=== Section Start ===

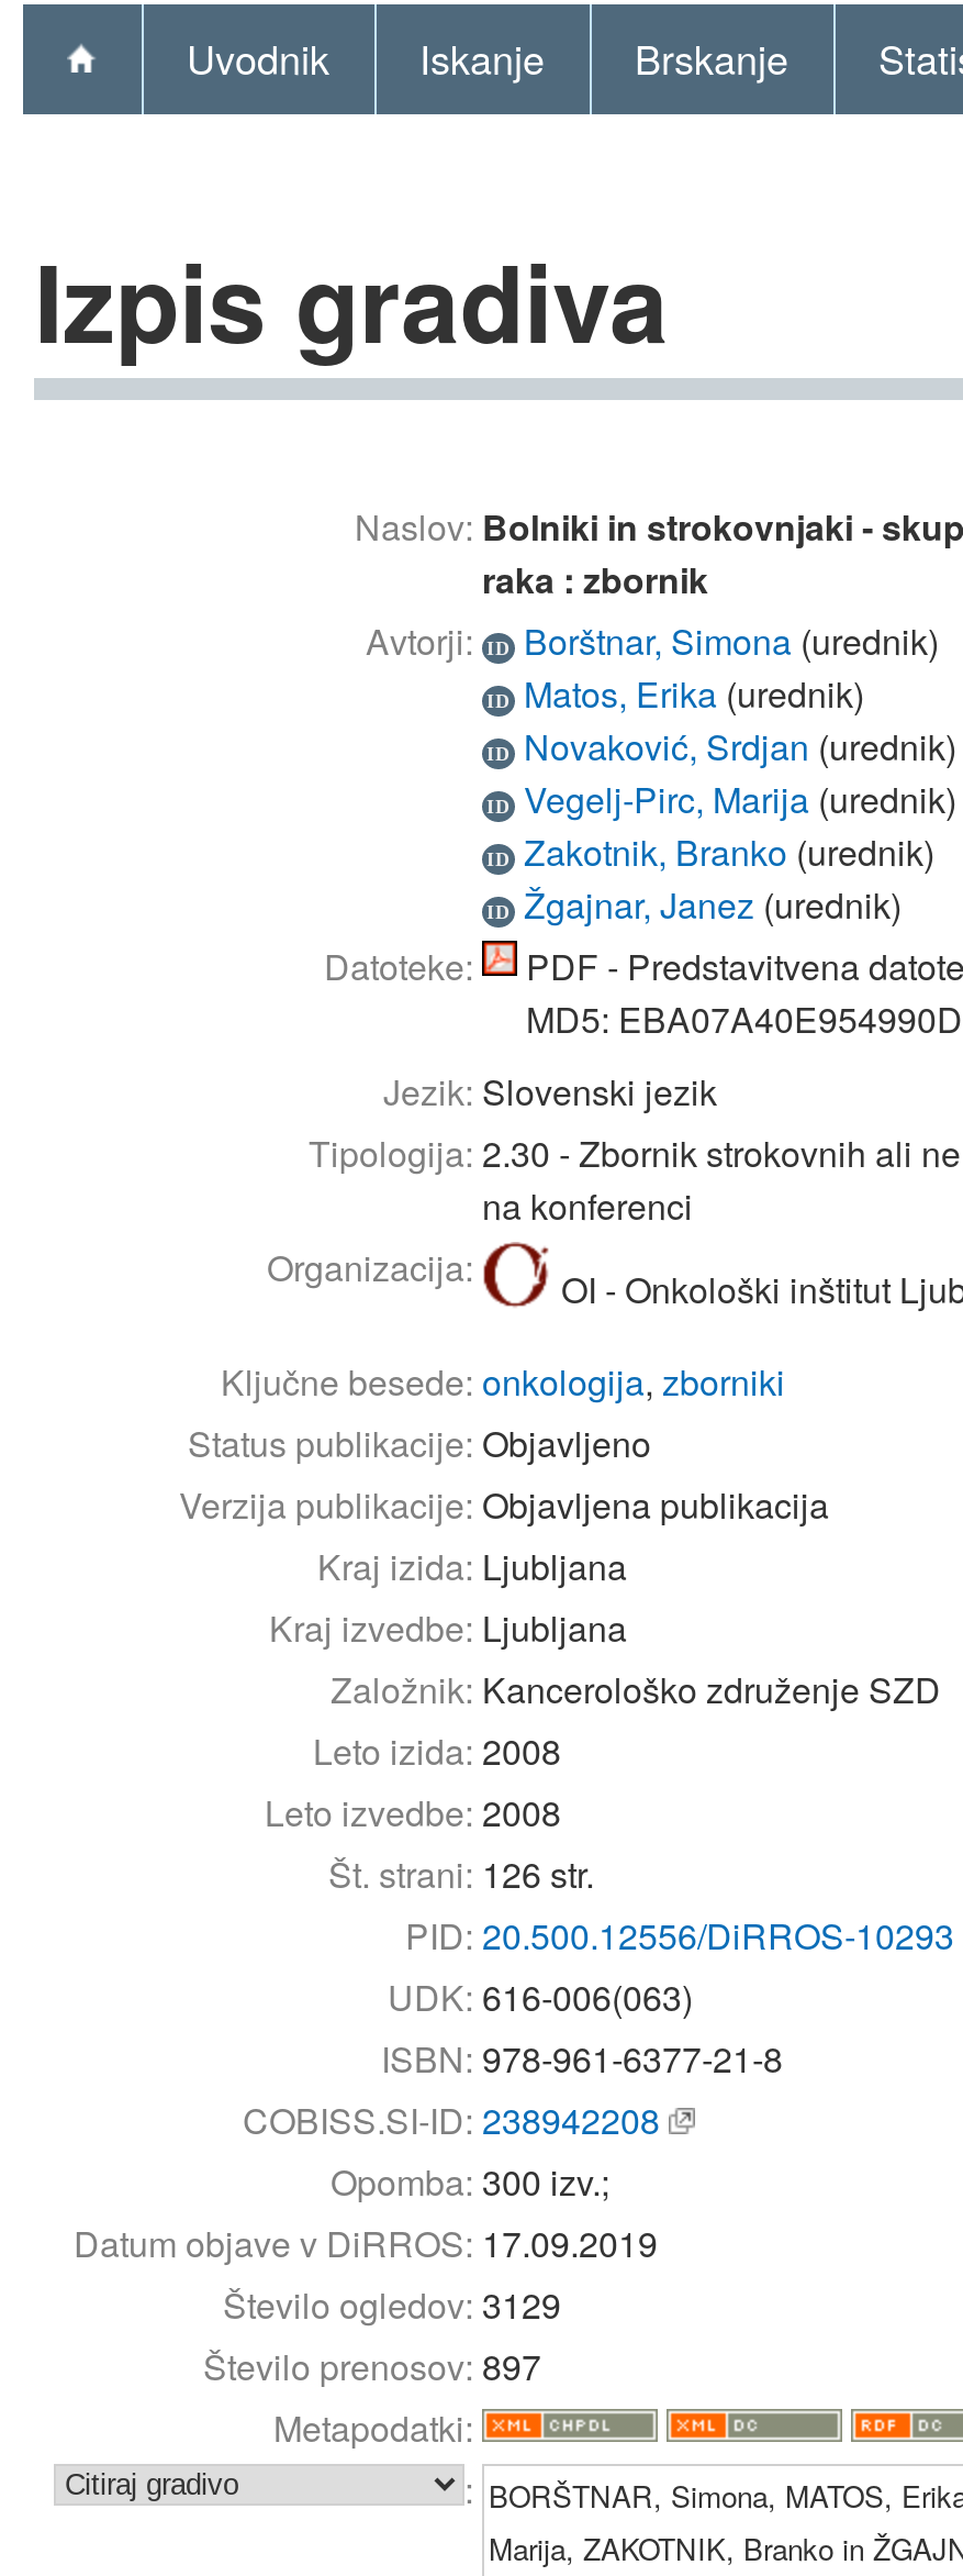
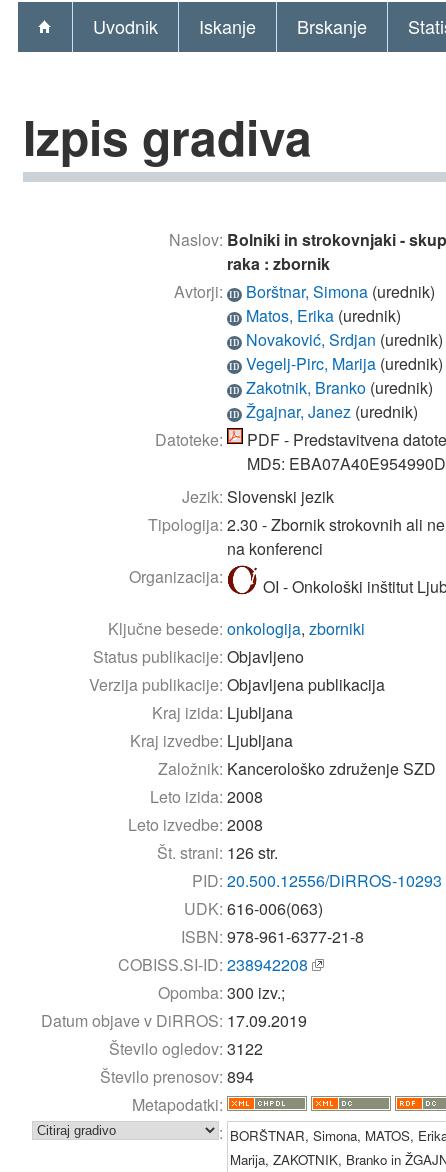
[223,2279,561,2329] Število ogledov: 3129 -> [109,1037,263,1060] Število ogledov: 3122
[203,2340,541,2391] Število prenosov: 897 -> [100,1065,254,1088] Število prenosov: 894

=== Section End ===
=== Section Start ===

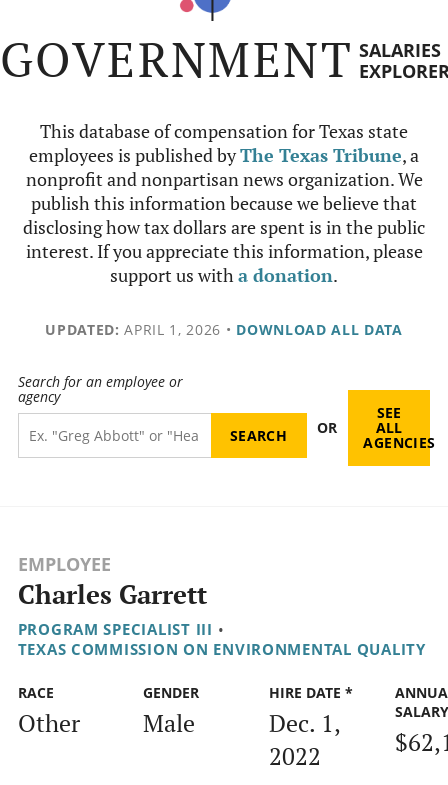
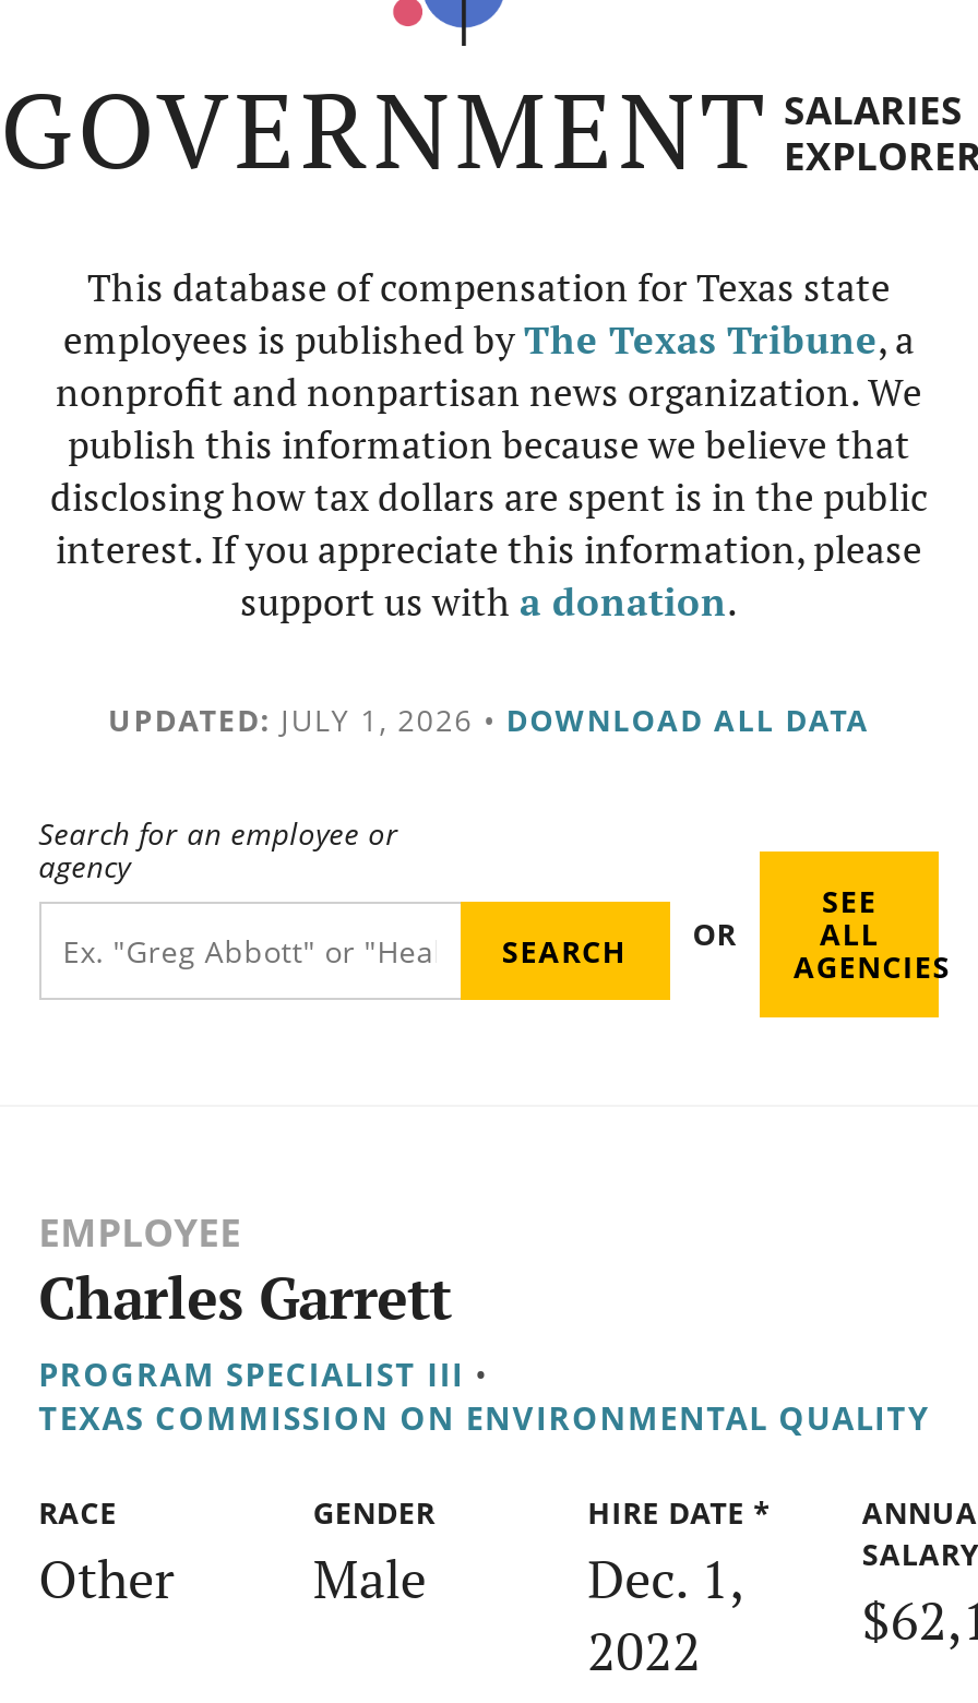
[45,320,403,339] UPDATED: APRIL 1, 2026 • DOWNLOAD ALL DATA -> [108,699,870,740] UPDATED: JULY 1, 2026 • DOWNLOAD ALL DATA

=== Section End ===
=== Section Start ===

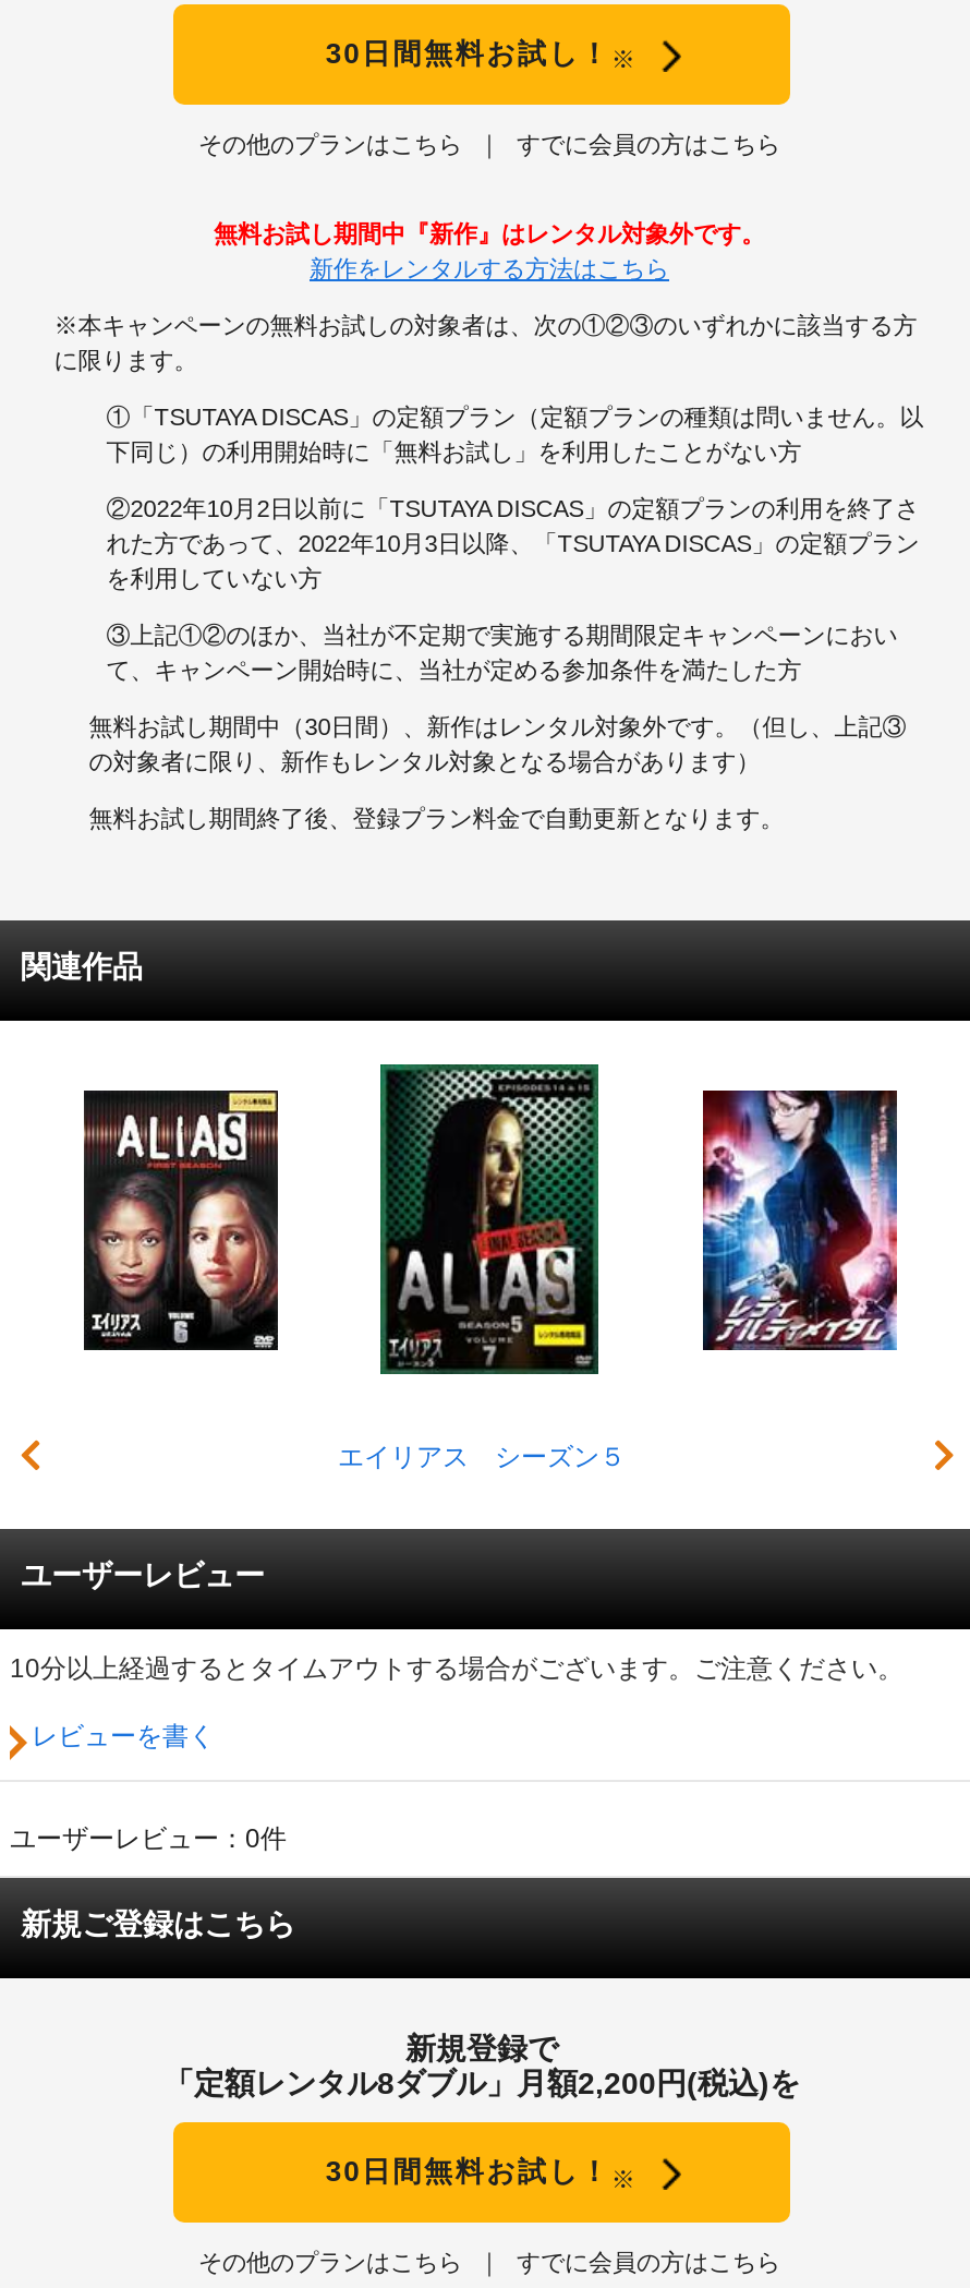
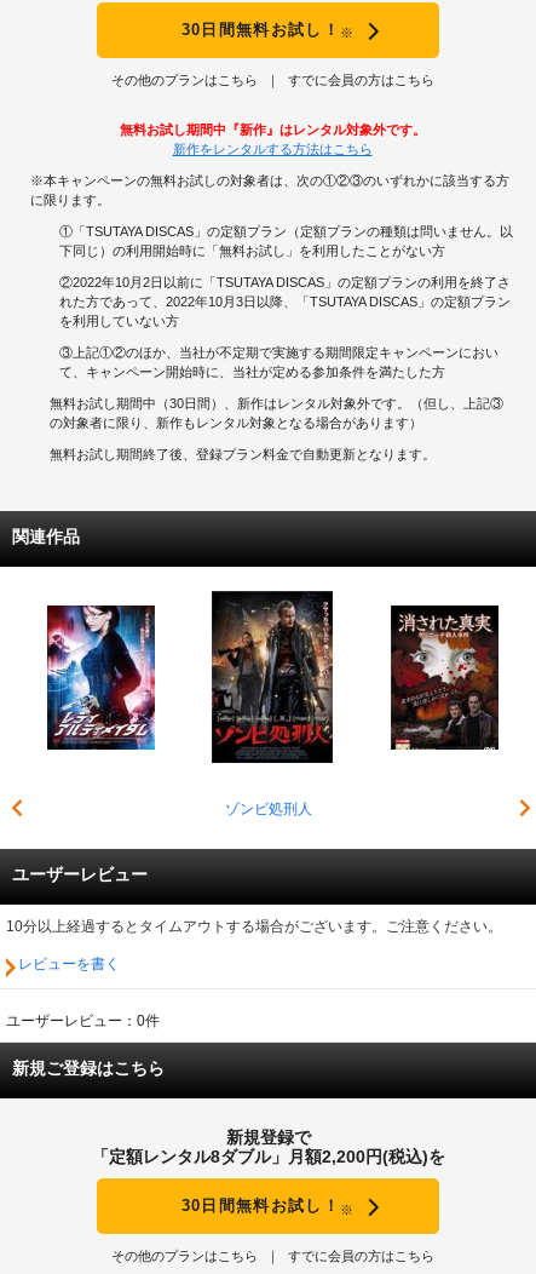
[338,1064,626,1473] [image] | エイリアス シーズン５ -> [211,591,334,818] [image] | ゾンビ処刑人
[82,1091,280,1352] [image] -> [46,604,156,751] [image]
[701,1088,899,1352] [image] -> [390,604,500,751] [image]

=== Section End ===

### DIRECTIONS FOR THIS TASK
Above is a listing; print exactly its lines from the one with "[338,1064,626,1473] [image] |" through the one with "[701,1088,899,1352] [image] ->", and no other lines.

### SOLUTION FOR THIS EXERCISE
[338,1064,626,1473] [image] | エイリアス シーズン５ -> [211,591,334,818] [image] | ゾンビ処刑人
[82,1091,280,1352] [image] -> [46,604,156,751] [image]
[701,1088,899,1352] [image] -> [390,604,500,751] [image]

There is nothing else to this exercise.